Fixed-income arbitrage is a group of market-neutral-investment strategies that are designed to take advantage of differences in interest rates between varying fixed-income securities or contracts (Jefferson, 2007). Arbitrage in terms of investment strategy, involves buying securities on one market for immediate resale on another market in order to profit from a price discrepancy.

Fixed-income securities are debt instruments issued by a government, corporation, or other entity to finance and expand their operations. The purchasing of any fixed-income security is known as a loan from the investor to the issuer. These 'loans' made from the investor to the borrower are in exchange for regular income payments to the investor, as well as the investor receiving the capital returned upon maturity of the loan.
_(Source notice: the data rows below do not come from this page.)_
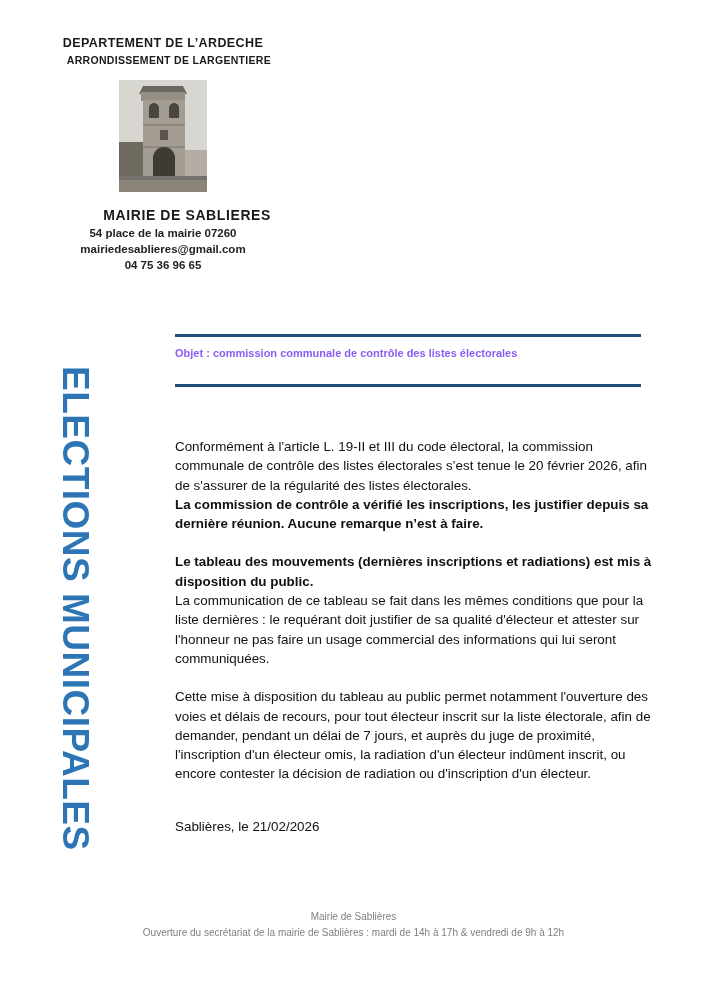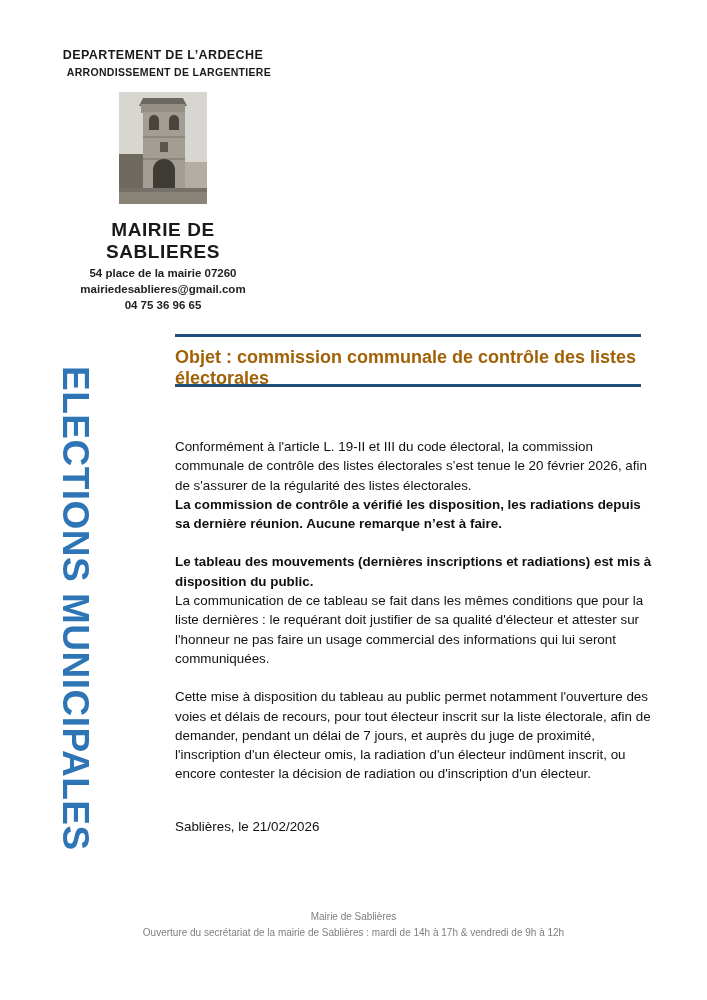--- a/index.html
+++ b/index.html
@@ -1,38 +1,38 @@
 <!DOCTYPE html>
 <html><head>
 <meta charset="utf-8">
 <style>
   * { margin:0; padding:0; box-sizing:border-box; }
   html,body { background:#ffffff; }
   body { font-family:"Liberation Sans", sans-serif; }
   .page { position:relative; width:707px; height:1000px; background:#ffffff; overflow:hidden; }
 
   
-  .letterhead { position:absolute; left:55px; top:48px; width:216px; text-align:center; color:#1a1a1a; }
+  .letterhead { position:absolute; left:55px; top:36px; width:216px; text-align:center; color:#1a1a1a; }
   .dept   { font-size:12.5px; font-weight:700; letter-spacing:.4px; }
   .arrond { font-size:10.5px; font-weight:700; letter-spacing:.3px; margin-top:4px;text-align:right; }
   .photo  { width:88px; height:112px; margin:14px auto 0; display:block; }
-  .mairie { font-size:19px; font-weight:700; letter-spacing:.6px; margin-top:15px; }
+  .mairie { font-size:14px; font-weight:700; letter-spacing:.6px; margin-top:15px;text-align:right; }
   .addr, .email, .phone { font-size:11.5px; font-weight:700; margin-top:4px; color:#222; }
 
   
   .banner { position:absolute; left:103px; top:366px; width:545px; height:56px; line-height:56px;
             font-size:37px; font-weight:700; color:#2E75B6; white-space:nowrap;
             transform:rotate(90deg); transform-origin:0 0; letter-spacing:.5px; }
 
   
   .rule { position:absolute; left:175px; width:466px; height:2.5px; background:#1F4E79; }
   .rule-top { top:334px; }
   .rule-bottom { top:384px; }
   .subject { position:absolute; left:175px; top:347px; width:480px;
-             font-size:18px; font-weight:700; color:#a16207; }
+             font-size:11px; font-weight:700; color:#8b5cf6; }
 
   
   .doc-body { position:absolute; left:175px; top:437px; width:481px;
               font-size:13.4px; line-height:19.3px; color:#111; }
   .doc-body p { margin:0; }
   .para-gap { margin-top:19px !important; }
   .b { font-weight:700; }
   .block { display:block; }
   .dateline { margin-top:33px !important; text-align:left; }
 
@@ -74,21 +74,21 @@
 
   <div class="banner">ELECTIONS MUNICIPALES</div>
 
   <div class="rule rule-top"></div>
   <div class="subject">Objet : commission communale de contrôle des listes électorales</div>
   <div class="rule rule-bottom"></div>
 
   <main class="doc-body">
     <p>
       <span class="block">Conformément à l'article L. 19-II et III du code électoral, la commission communale de contrôle des listes électorales s’est tenue le 20 février 2026, afin de s'assurer de la régularité des listes électorales.</span>
-      <span class="block b">La commission de contrôle a vérifié les disposition, les radiations depuis sa dernière réunion. Aucune remarque n’est à faire.</span>
+      <span class="block b">La commission de contrôle a vérifié les inscriptions, les justifier depuis sa dernière réunion. Aucune remarque n’est à faire.</span>
     </p>
     <p class="para-gap">
       <span class="block b">Le tableau des mouvements (dernières inscriptions et radiations) est mis à disposition du public.</span>
       <span class="block">La communication de ce tableau se fait dans les mêmes conditions que pour la liste dernières : le requérant doit justifier de sa qualité d'électeur et attester sur l'honneur ne pas faire un usage commercial des informations qui lui seront communiquées.</span>
     </p>
     <p class="para-gap">Cette mise à disposition du tableau au public permet notamment l'ouverture des voies et délais de recours, pour tout électeur inscrit sur la liste électorale, afin de demander, pendant un délai de 7 jours, et auprès du juge de proximité, l'inscription d'un électeur omis, la radiation d'un électeur indûment inscrit, ou encore contester la décision de radiation ou d'inscription d'un électeur.</p>
     <p class="dateline">Sablières, le 21/02/2026</p>
   </main>
 
   <footer class="footer">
The mechanics of the agreement are similar across all variations of fixed-income instruments, whereby there is a fixed tenor and schedule of income payments. Repayment of capital at maturity is expected and will only not occur if the issuer defaults or becomes insolvent. The following are examples of fixed-income securities:

- Treasury bills
- Corporate bonds
- Municipal bonds
- Credit default swaps

The mechanics of the strategy are to purchase a fixed-income security and resell it at a higher price. The strategy is used when there are signs of mispricing of fixed-income securities in the market, whereby, for example, fixed-income arbitrage funds will take a short or long position on the security to benefit when the price is later corrected in the market.
Fixed-income securities differ from equities, whereby for fixed-income securities dividends are non-discretionary. The strategy is most commonly used by investment banks and hedge funds globally.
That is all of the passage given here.